Le groupe Insel de Berne a payé 182,5 millions pour son système Epic
Le nouveau système d’information clinique Epic coûte au groupe Insel 182,5 millions de francs, soit nettement plus que ce qui avait été communiqué lors de l’attribution du projet. Le groupe hospitalier étudie déjà des extensions liées à l’IA ainsi que la participation à un espace mondial de données.
Le groupe Insel, qui inclut notamment l’Hôpital de l’Île à Berne, dévoile les coûts de son grand projet informatique. Dans un communiqué, il estime le coût total de la mise en place du système d'information hospitalier (SIH) du fournisseur américain Epic, et de la transformation numérique associée, à 182,5 millions de francs.
Les coûts externes du projet (licences, conseil et formations) constituent la part la plus importante, avec 101,6 millions de francs. À cela s’ajoutent 52,5 millions de francs de coûts internes de personnel et 28,4 millions consacrés à la modernisation des infrastructures, notamment pour de nouveaux appareils mobiles et l’extension des capacités réseau.
Le groupe Insel communique ainsi des chiffres nettement supérieurs aux estimations précédentes. Il explique l’écart avec l’offre initiale de 83 millions de francs par la prise en compte de la TVA, l’augmentation du nombre de cas et d’utilisateurs, ainsi que l’acquisition ultérieure de modules supplémentaires.
Un projet à forte portée politique
L’attribution au fournisseur américain en 2019 avait déjà suscité des critiques. Pascal Schär, directeur Technologie et Innovation du groupe Insel, avait défendu cette décision en juin 2024, en affirmant qu’Epic s’était révélé le plus convaincant en tant que solution globale. D’autres hôpitaux, comme les hôpitaux universitaires de Lausanne et de Zurich, ont également opté pour Epic, alimentant eux aussi des controverses. L’exécutif du Canton de Vaud vient d’ailleurs de soumettre au Grand Conseil une demande de financement de plus de 200 millions de francs pour ce projet.

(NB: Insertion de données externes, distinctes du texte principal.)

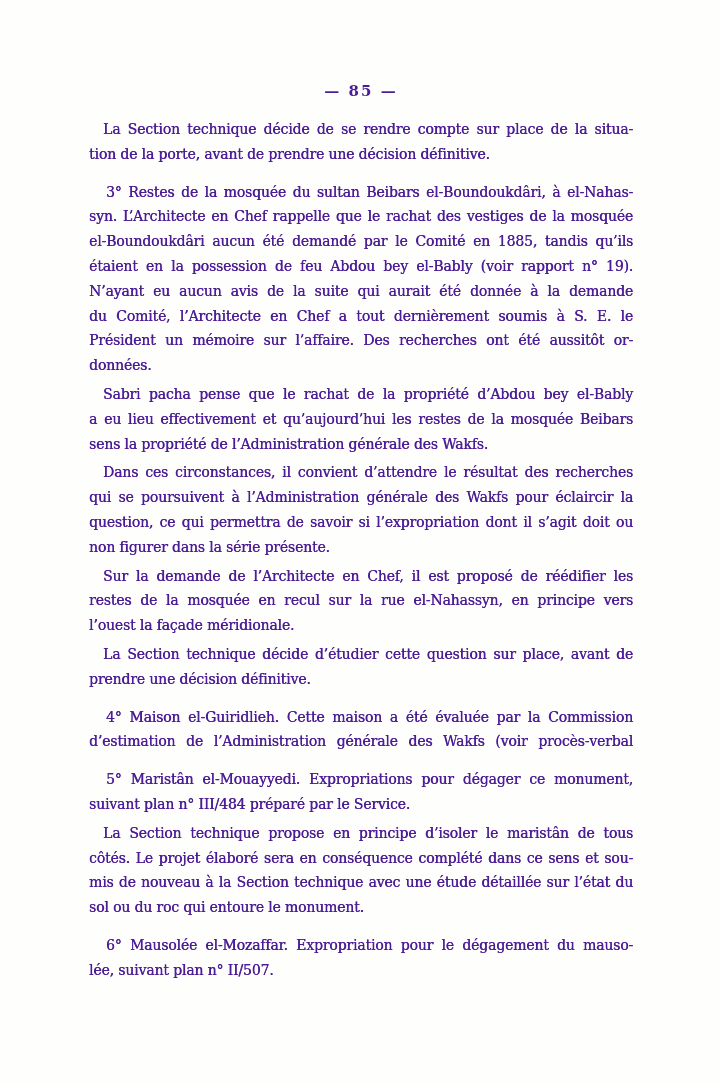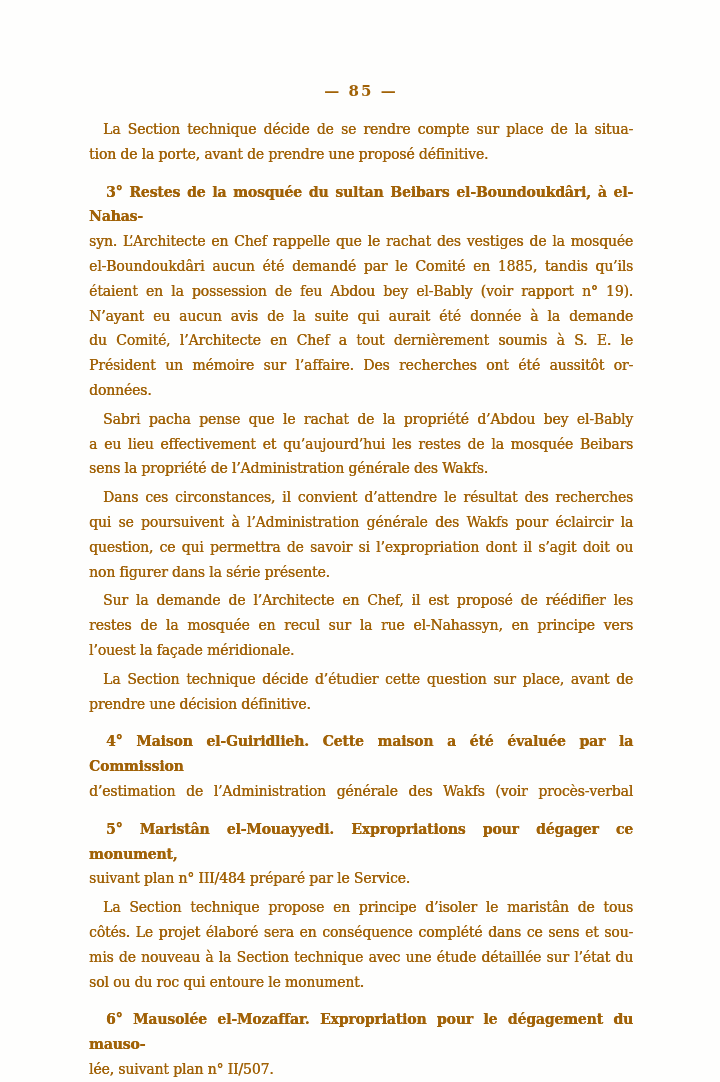--- a/index.html
+++ b/index.html
@@ -9,21 +9,21 @@
   }
   .page {
     position: relative;
     width: 720px;
     height: 1082px;
     margin: 0;
     background: #fefefd;
     box-sizing: border-box;
     padding: 82px 83px 0 85px;
     font-family: "DejaVu Serif", "Liberation Serif", serif;
-    color: #a16207;
+    color: #4c1d95;
     overflow: hidden;
     
     text-shadow: 0.35px 0 0 currentColor;
   }
   .page-number {
     text-align: center;
     font-size: 15px;
     letter-spacing: 2px;
     line-height: 18px;
     margin-bottom: 17px;
@@ -38,31 +38,31 @@
   .para { margin: 4px; }
   .para.item { margin-top: 13px; }
   .line {
     display: block;
     text-align: justify;
     text-align-last: justify;
     white-space: normal;
   }
   .line.last { text-align-last: left; }
   .para.plain > .line:first-child { text-indent: 14px; }
-  .para.item  > .line:first-child { text-indent: 17px; font-weight: bold; }
+  .para.item  > .line:first-child { text-indent: 17px; }
 </style>
 </head>
 <body>
 
 <div class="page">
   <div class="page-number">— 85 —</div>
   <div class="text-block" id="text-block">
       <div class="para plain">
         <div class="line">La Section technique décide de se rendre compte sur place de la situa-</div>
-        <div class="line last">tion de la porte, avant de prendre une proposé définitive.</div>
+        <div class="line last">tion de la porte, avant de prendre une décision définitive.</div>
       </div>
       <div class="para item">
         <div class="line">3° Restes de la mosquée du sultan Beibars el-Boundoukdâri, à el-Nahas-</div>
         <div class="line">syn. L’Architecte en Chef rappelle que le rachat des vestiges de la mosquée</div>
         <div class="line">el-Boundoukdâri aucun été demandé par le Comité en 1885, tandis qu’ils</div>
         <div class="line">étaient en la possession de feu Abdou bey el-Bably (voir rapport n° 19).</div>
         <div class="line">N’ayant eu aucun avis de la suite qui aurait été donnée à la demande</div>
         <div class="line">du Comité, l’Architecte en Chef a tout dernièrement soumis à S. E. le</div>
         <div class="line">Président un mémoire sur l’affaire. Des recherches ont été aussitôt or-</div>
         <div class="line last">données.</div>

Ces attributions sont controversées notamment en raison de la forte dépendance vis-à-vis d’Epic: les critiques mettent en garde contre un verrouillage fournisseur coûteux (vendor lock-in), rendant pratiquement irréaliste tout changement ultérieur de système et laissant des décisions centrales concernant les coûts, l’évolution et les fonctionnalités entre les mains du prestataire américain. La question de la souveraineté numérique est également politiquement sensible, puisqu’un groupe étranger est renforcé par des fonds publics et que, malgré un stockage local des données, des inquiétudes subsistent à long terme quant au contrôle de données de santé hautement sensibles.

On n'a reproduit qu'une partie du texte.